:: Task goal ::
Filter the material below down to the lines containing the word "banned".

--------------------------------------------------

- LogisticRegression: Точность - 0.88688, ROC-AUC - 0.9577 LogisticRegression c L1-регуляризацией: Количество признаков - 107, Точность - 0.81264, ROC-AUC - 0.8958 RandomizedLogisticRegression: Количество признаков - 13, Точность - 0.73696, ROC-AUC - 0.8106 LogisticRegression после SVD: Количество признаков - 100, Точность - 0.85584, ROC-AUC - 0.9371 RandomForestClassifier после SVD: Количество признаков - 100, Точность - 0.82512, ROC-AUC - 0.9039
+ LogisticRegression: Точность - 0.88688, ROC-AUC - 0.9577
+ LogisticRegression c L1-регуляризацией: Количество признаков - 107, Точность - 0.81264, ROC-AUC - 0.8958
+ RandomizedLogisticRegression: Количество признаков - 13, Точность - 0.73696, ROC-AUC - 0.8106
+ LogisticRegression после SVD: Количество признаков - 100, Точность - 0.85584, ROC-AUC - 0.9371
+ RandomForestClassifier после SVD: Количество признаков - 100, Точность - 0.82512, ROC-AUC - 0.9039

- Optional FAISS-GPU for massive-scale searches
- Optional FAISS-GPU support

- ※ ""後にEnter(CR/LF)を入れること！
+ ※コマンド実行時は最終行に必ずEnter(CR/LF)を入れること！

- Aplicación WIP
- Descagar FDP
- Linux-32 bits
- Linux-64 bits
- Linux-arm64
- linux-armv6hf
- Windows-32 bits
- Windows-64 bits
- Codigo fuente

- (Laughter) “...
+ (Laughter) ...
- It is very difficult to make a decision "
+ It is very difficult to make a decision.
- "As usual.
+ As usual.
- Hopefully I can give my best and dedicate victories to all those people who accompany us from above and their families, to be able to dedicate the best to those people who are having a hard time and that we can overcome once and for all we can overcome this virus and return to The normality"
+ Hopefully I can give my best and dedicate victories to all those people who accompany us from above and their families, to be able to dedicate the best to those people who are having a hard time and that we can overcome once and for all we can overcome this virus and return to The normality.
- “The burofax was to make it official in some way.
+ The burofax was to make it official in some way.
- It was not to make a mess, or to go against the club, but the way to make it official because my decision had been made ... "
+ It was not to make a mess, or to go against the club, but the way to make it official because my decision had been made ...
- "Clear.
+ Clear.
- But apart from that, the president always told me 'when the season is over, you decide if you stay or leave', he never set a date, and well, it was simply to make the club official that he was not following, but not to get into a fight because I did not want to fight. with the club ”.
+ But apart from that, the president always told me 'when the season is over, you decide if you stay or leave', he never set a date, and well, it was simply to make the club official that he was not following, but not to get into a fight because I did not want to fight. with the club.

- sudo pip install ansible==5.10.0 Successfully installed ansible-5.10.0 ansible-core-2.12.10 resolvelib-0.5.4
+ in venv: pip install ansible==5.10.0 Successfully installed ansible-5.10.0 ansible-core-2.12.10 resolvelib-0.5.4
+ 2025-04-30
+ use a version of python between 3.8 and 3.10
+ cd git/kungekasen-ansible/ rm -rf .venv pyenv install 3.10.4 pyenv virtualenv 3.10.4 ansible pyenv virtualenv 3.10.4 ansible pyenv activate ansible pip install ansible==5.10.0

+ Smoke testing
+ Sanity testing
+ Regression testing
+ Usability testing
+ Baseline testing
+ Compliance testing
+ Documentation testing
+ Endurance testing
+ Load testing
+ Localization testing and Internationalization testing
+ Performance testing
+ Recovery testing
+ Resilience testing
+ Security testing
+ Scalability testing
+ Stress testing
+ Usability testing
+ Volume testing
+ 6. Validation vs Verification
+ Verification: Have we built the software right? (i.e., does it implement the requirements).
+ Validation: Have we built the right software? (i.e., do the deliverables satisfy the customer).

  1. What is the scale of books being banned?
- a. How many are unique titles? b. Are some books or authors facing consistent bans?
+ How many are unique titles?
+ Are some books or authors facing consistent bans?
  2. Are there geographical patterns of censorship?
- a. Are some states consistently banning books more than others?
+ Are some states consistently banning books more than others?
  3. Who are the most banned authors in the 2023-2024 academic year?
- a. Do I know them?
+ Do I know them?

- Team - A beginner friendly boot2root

--------------------------------------------------

:: Answer to the problem ::
  1. What is the scale of books being banned?
  3. Who are the most banned authors in the 2023-2024 academic year?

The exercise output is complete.